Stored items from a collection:
******
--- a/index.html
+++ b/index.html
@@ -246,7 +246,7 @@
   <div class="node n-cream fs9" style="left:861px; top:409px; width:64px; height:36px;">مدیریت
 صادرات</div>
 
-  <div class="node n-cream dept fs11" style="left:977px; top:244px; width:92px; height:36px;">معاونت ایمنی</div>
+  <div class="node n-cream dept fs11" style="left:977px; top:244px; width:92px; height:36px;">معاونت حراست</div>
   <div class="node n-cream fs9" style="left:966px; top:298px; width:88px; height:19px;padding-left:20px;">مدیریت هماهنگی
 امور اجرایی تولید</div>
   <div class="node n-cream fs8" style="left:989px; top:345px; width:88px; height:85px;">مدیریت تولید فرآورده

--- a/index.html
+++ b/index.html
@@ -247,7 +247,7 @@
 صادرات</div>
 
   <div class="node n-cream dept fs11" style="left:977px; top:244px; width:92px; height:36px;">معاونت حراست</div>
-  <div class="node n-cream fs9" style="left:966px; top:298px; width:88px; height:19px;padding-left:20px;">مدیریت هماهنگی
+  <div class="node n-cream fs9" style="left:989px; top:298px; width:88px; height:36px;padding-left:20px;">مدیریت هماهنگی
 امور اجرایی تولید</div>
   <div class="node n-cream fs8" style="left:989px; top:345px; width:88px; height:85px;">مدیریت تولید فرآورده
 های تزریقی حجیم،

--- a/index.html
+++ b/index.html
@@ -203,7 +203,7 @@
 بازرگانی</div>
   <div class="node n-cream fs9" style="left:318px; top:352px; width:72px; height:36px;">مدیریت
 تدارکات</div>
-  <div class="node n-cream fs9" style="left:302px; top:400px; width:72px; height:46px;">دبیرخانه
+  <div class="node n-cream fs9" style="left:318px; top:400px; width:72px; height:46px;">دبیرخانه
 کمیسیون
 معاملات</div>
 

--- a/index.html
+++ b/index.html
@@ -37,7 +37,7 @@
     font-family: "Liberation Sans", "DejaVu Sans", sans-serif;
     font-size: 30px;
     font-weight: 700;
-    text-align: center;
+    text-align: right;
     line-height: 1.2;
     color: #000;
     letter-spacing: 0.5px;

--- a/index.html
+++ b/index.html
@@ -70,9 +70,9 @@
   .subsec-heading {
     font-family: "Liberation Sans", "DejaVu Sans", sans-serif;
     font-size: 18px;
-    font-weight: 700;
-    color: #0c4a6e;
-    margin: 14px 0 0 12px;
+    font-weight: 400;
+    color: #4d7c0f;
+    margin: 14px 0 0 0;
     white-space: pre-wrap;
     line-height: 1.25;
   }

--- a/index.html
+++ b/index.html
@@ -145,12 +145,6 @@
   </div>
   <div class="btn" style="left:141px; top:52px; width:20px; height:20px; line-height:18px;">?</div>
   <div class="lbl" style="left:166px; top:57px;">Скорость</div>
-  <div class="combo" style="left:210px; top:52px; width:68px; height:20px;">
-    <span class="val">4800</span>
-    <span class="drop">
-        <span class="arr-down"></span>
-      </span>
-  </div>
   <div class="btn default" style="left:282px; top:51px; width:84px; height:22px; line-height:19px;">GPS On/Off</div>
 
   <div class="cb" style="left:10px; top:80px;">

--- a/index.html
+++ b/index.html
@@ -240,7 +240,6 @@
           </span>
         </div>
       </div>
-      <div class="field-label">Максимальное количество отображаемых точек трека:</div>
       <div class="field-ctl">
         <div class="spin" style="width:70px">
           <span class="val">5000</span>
******
TASK REQUIREMENTS: Each line of the data must be copied exactly as it appears.

SOLUTION:
--- a/index.html
+++ b/index.html
@@ -246,7 +246,7 @@
   <div class="node n-cream fs9" style="left:861px; top:409px; width:64px; height:36px;">مدیریت
 صادرات</div>
 
-  <div class="node n-cream dept fs11" style="left:977px; top:244px; width:92px; height:36px;">معاونت ایمنی</div>
+  <div class="node n-cream dept fs11" style="left:977px; top:244px; width:92px; height:36px;">معاونت حراست</div>
   <div class="node n-cream fs9" style="left:966px; top:298px; width:88px; height:19px;padding-left:20px;">مدیریت هماهنگی
 امور اجرایی تولید</div>
   <div class="node n-cream fs8" style="left:989px; top:345px; width:88px; height:85px;">مدیریت تولید فرآورده

--- a/index.html
+++ b/index.html
@@ -247,7 +247,7 @@
 صادرات</div>
 
   <div class="node n-cream dept fs11" style="left:977px; top:244px; width:92px; height:36px;">معاونت حراست</div>
-  <div class="node n-cream fs9" style="left:966px; top:298px; width:88px; height:19px;padding-left:20px;">مدیریت هماهنگی
+  <div class="node n-cream fs9" style="left:989px; top:298px; width:88px; height:36px;padding-left:20px;">مدیریت هماهنگی
 امور اجرایی تولید</div>
   <div class="node n-cream fs8" style="left:989px; top:345px; width:88px; height:85px;">مدیریت تولید فرآورده
 های تزریقی حجیم،

--- a/index.html
+++ b/index.html
@@ -203,7 +203,7 @@
 بازرگانی</div>
   <div class="node n-cream fs9" style="left:318px; top:352px; width:72px; height:36px;">مدیریت
 تدارکات</div>
-  <div class="node n-cream fs9" style="left:302px; top:400px; width:72px; height:46px;">دبیرخانه
+  <div class="node n-cream fs9" style="left:318px; top:400px; width:72px; height:46px;">دبیرخانه
 کمیسیون
 معاملات</div>
 

--- a/index.html
+++ b/index.html
@@ -37,7 +37,7 @@
     font-family: "Liberation Sans", "DejaVu Sans", sans-serif;
     font-size: 30px;
     font-weight: 700;
-    text-align: center;
+    text-align: right;
     line-height: 1.2;
     color: #000;
     letter-spacing: 0.5px;

--- a/index.html
+++ b/index.html
@@ -70,9 +70,9 @@
   .subsec-heading {
     font-family: "Liberation Sans", "DejaVu Sans", sans-serif;
     font-size: 18px;
-    font-weight: 700;
-    color: #0c4a6e;
-    margin: 14px 0 0 12px;
+    font-weight: 400;
+    color: #4d7c0f;
+    margin: 14px 0 0 0;
     white-space: pre-wrap;
     line-height: 1.25;
   }

--- a/index.html
+++ b/index.html
@@ -145,12 +145,6 @@
   </div>
   <div class="btn" style="left:141px; top:52px; width:20px; height:20px; line-height:18px;">?</div>
   <div class="lbl" style="left:166px; top:57px;">Скорость</div>
-  <div class="combo" style="left:210px; top:52px; width:68px; height:20px;">
-    <span class="val">4800</span>
-    <span class="drop">
-        <span class="arr-down"></span>
-      </span>
-  </div>
   <div class="btn default" style="left:282px; top:51px; width:84px; height:22px; line-height:19px;">GPS On/Off</div>
 
   <div class="cb" style="left:10px; top:80px;">

--- a/index.html
+++ b/index.html
@@ -240,7 +240,6 @@
           </span>
         </div>
       </div>
-      <div class="field-label">Максимальное количество отображаемых точек трека:</div>
       <div class="field-ctl">
         <div class="spin" style="width:70px">
           <span class="val">5000</span>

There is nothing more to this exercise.